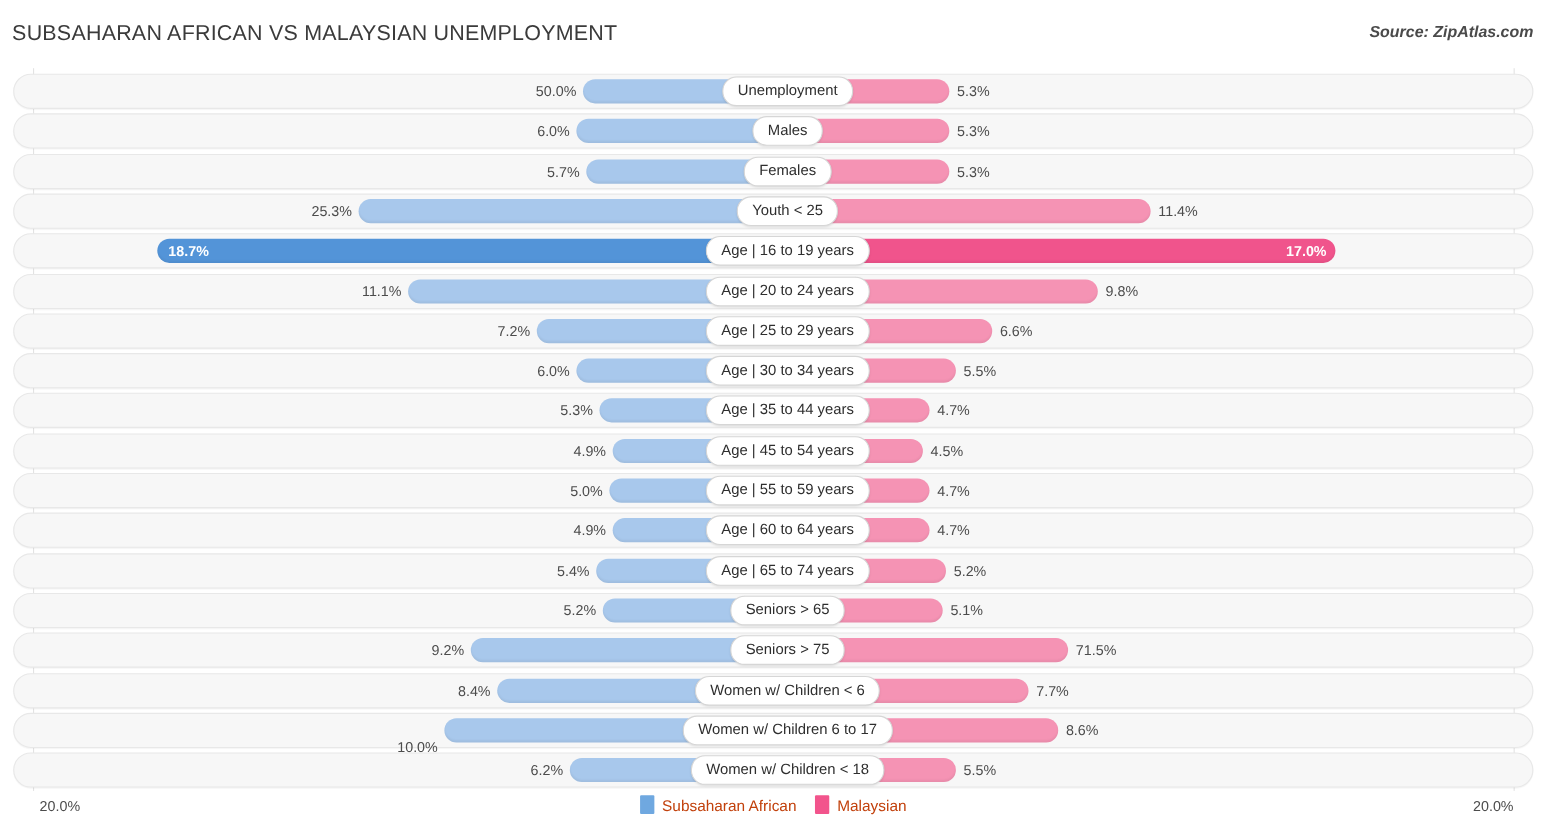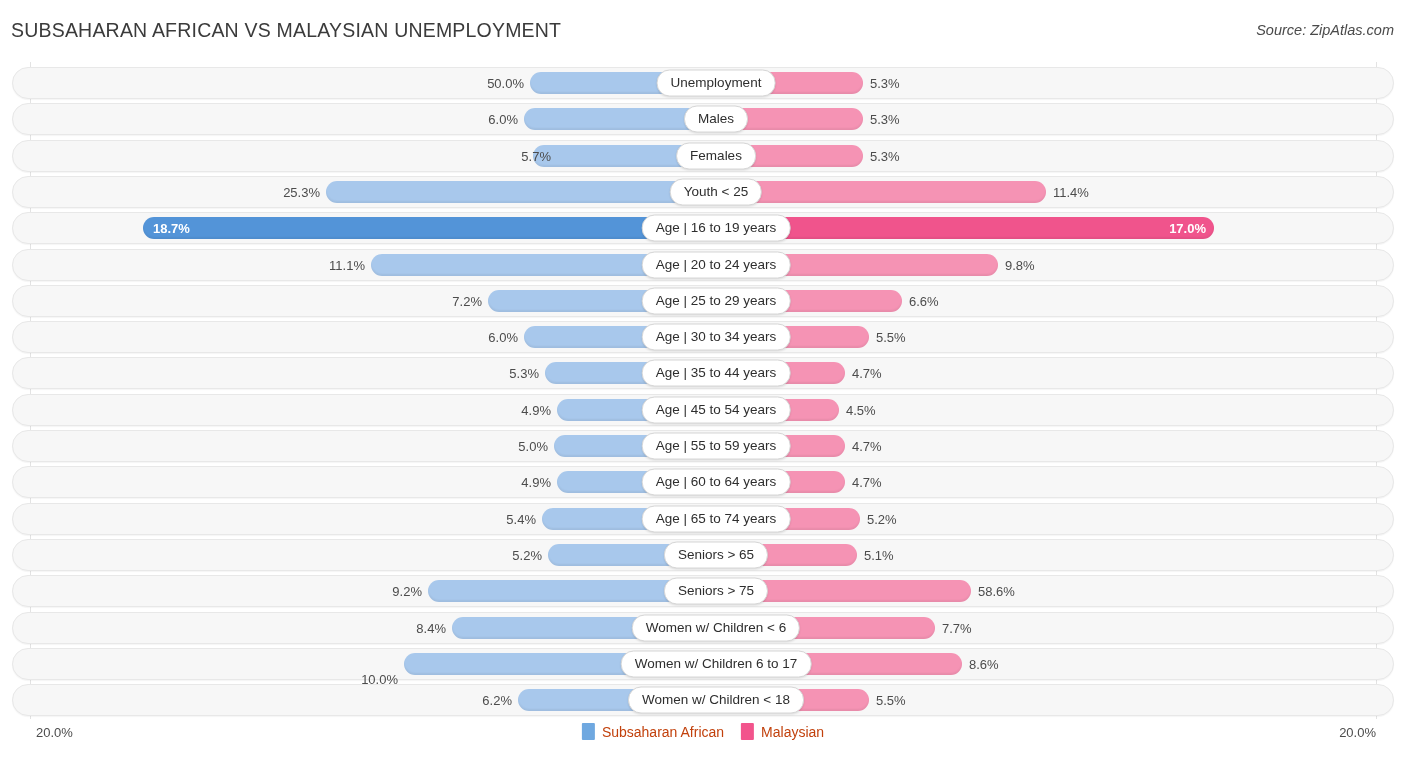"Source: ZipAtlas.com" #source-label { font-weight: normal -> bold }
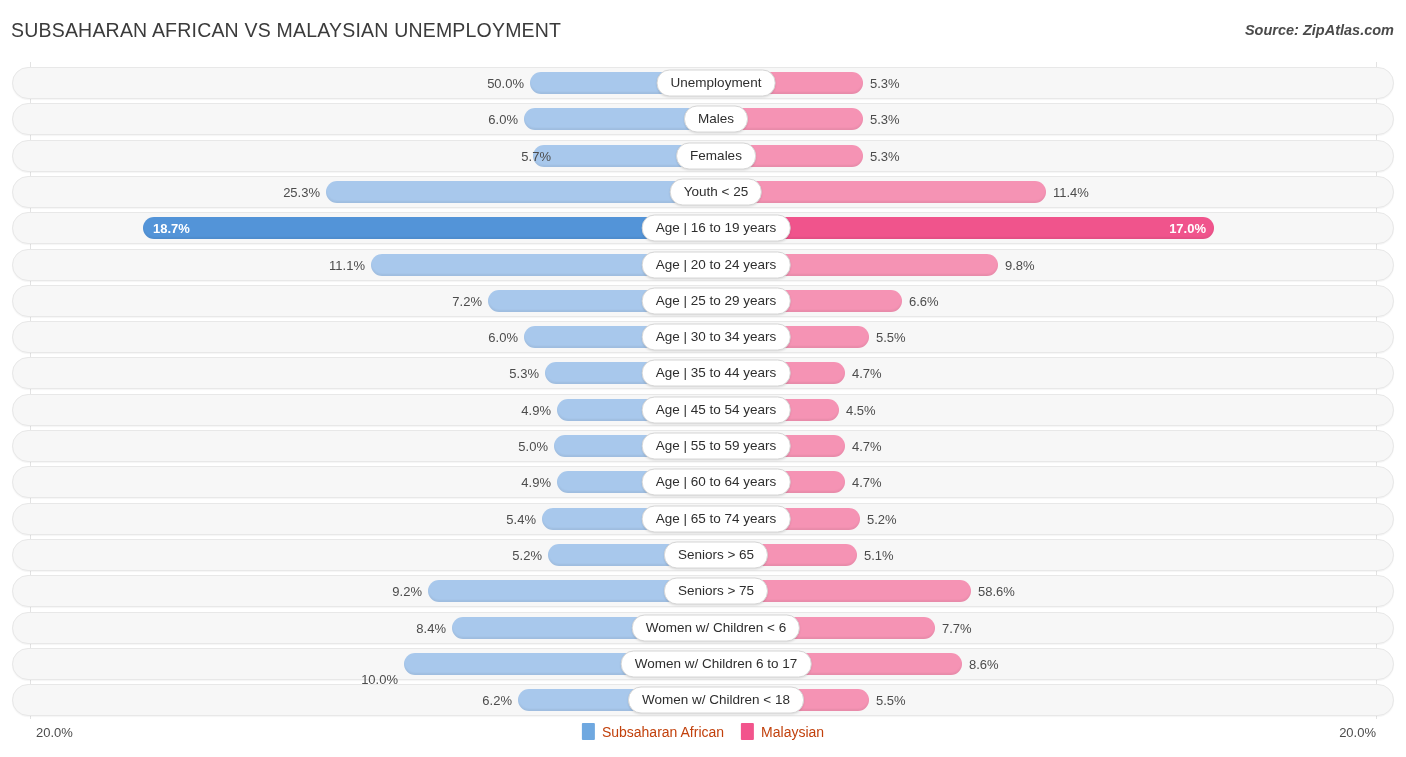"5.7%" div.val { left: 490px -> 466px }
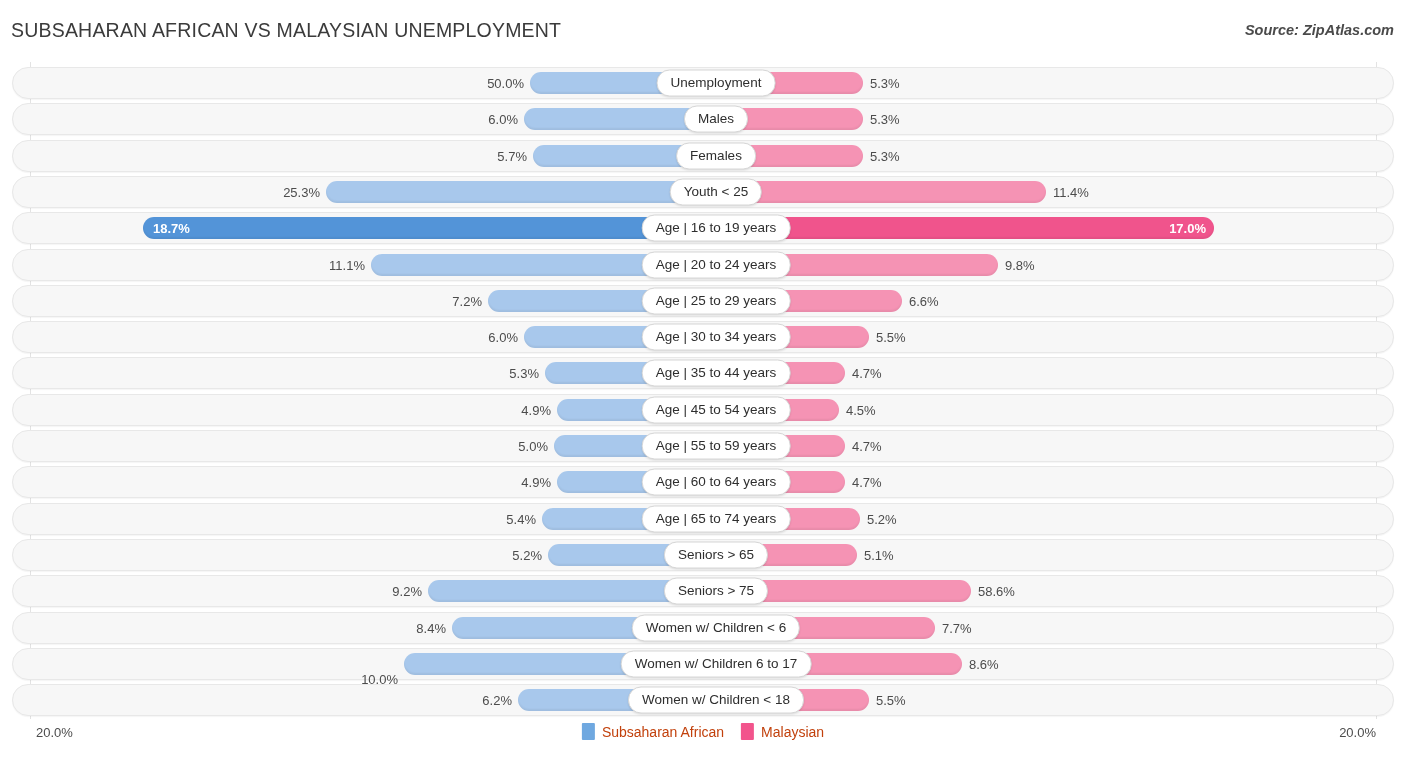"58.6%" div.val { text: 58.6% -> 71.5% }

☆ ☆ ☆ ☆ ☆ ☆ ☆

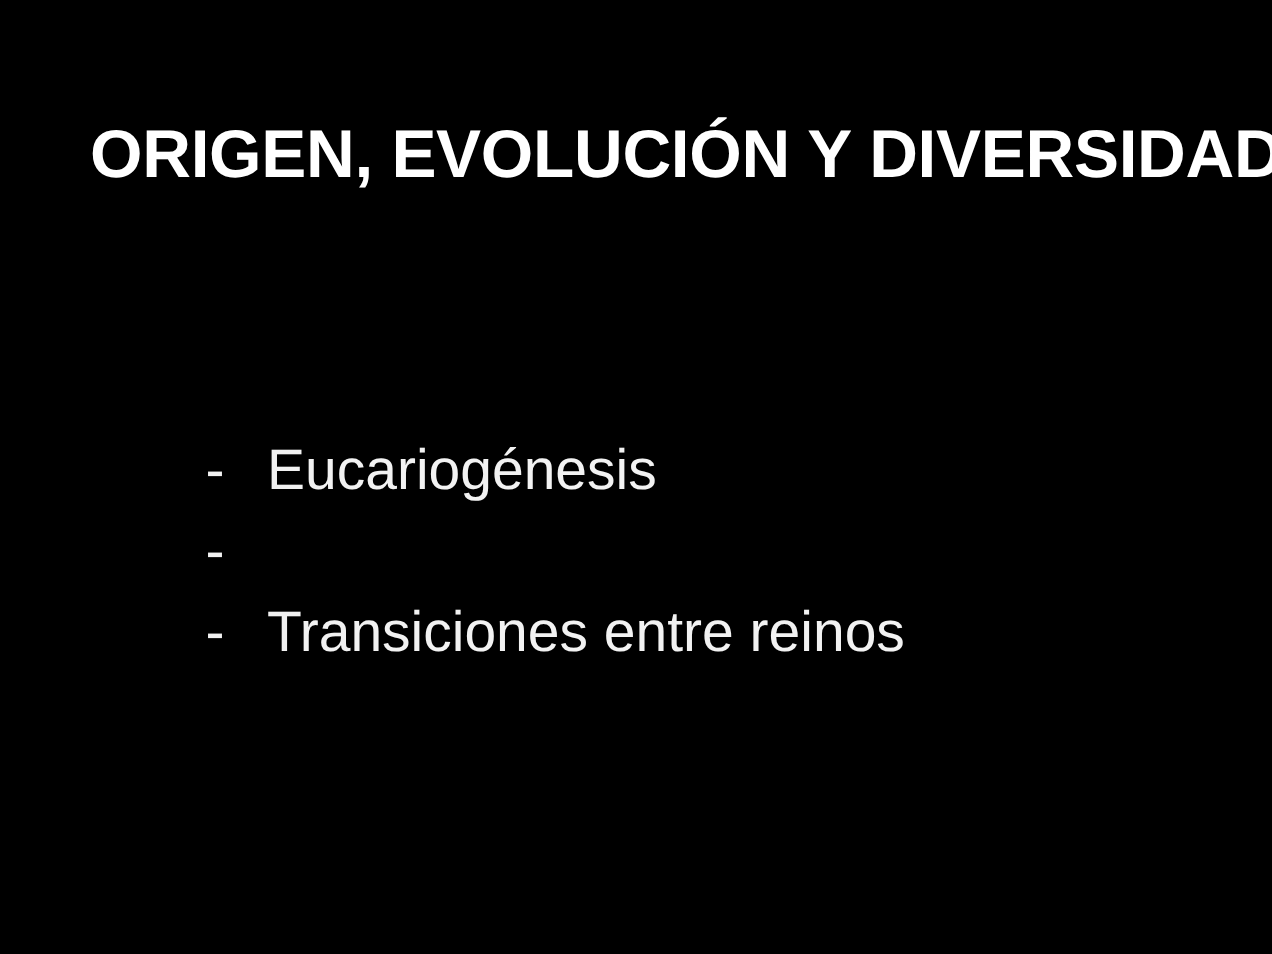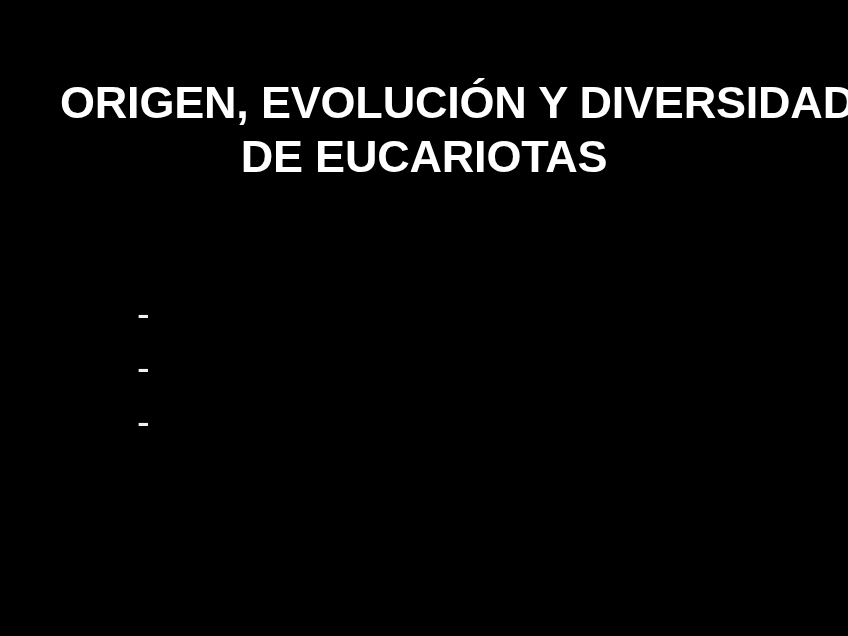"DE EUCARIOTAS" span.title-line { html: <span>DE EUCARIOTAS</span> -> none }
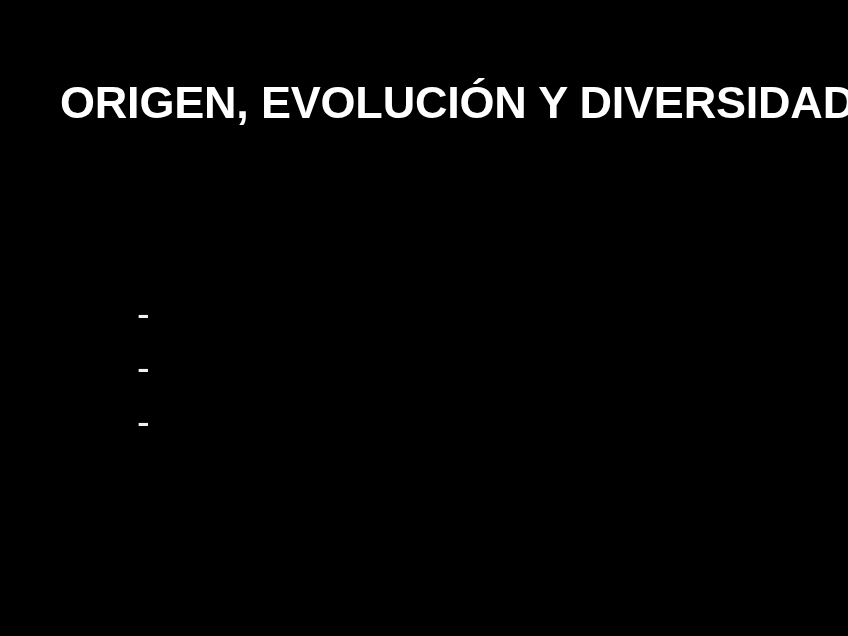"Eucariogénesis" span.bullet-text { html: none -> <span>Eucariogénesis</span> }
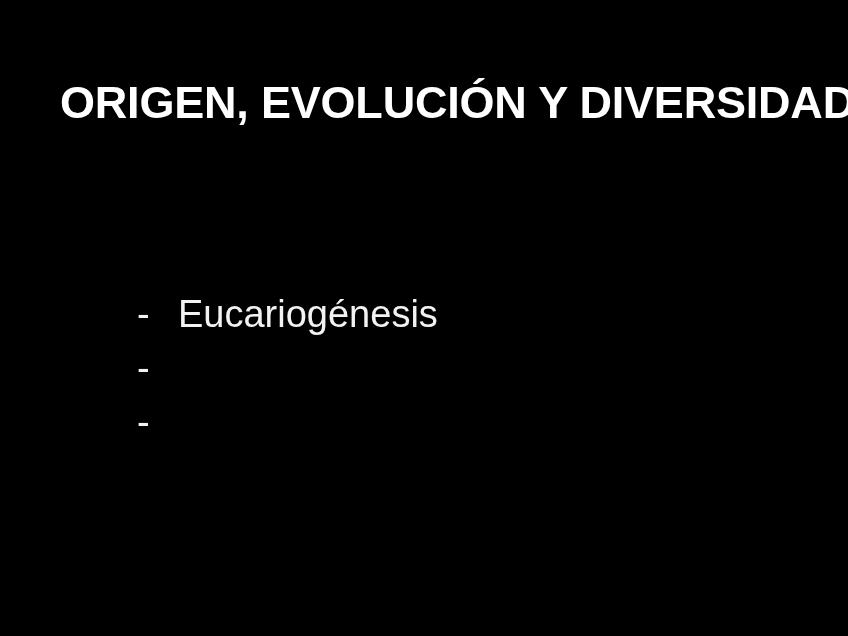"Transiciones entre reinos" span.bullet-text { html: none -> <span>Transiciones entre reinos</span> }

☆ ☆ ☆ ☆ ☆ ☆ ☆

Look above for the line with "left: 490px ->" and the line with "text: 58.6% ->". Give again exactly those two lines and all lines between them, pictures excluded.

§ TASK SOLUTION:
"5.7%" div.val { left: 490px -> 466px }
"58.6%" div.val { text: 58.6% -> 71.5% }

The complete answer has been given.